START Data for this exercise
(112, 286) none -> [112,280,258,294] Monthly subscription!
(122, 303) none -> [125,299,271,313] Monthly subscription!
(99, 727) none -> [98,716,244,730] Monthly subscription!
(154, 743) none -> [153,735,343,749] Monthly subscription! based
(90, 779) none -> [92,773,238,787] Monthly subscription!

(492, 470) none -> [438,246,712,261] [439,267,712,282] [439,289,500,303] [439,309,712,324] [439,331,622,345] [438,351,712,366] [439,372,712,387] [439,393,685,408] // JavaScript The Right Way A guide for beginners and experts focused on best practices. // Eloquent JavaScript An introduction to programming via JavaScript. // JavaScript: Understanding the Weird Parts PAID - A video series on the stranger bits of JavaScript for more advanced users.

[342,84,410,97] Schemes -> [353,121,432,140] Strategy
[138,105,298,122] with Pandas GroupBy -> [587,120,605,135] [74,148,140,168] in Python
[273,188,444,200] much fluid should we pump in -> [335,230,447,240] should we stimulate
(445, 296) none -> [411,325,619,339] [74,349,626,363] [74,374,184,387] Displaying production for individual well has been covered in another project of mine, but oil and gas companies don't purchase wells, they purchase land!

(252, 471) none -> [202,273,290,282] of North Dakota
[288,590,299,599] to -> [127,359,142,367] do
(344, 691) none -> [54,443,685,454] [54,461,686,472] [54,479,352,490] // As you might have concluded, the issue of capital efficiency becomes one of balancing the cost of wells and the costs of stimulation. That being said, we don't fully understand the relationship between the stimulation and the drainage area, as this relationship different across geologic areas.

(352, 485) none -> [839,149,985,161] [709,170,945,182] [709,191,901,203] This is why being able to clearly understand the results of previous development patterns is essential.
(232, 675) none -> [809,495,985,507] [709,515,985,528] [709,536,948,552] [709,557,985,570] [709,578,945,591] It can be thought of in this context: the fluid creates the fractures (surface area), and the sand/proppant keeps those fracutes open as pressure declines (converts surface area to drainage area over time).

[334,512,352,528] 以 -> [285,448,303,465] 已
END Data for this exercise
** Task objective **
Of the lines above, show those in which "Monthly" appears.

** Response **
(112, 286) none -> [112,280,258,294] Monthly subscription!
(122, 303) none -> [125,299,271,313] Monthly subscription!
(99, 727) none -> [98,716,244,730] Monthly subscription!
(154, 743) none -> [153,735,343,749] Monthly subscription! based
(90, 779) none -> [92,773,238,787] Monthly subscription!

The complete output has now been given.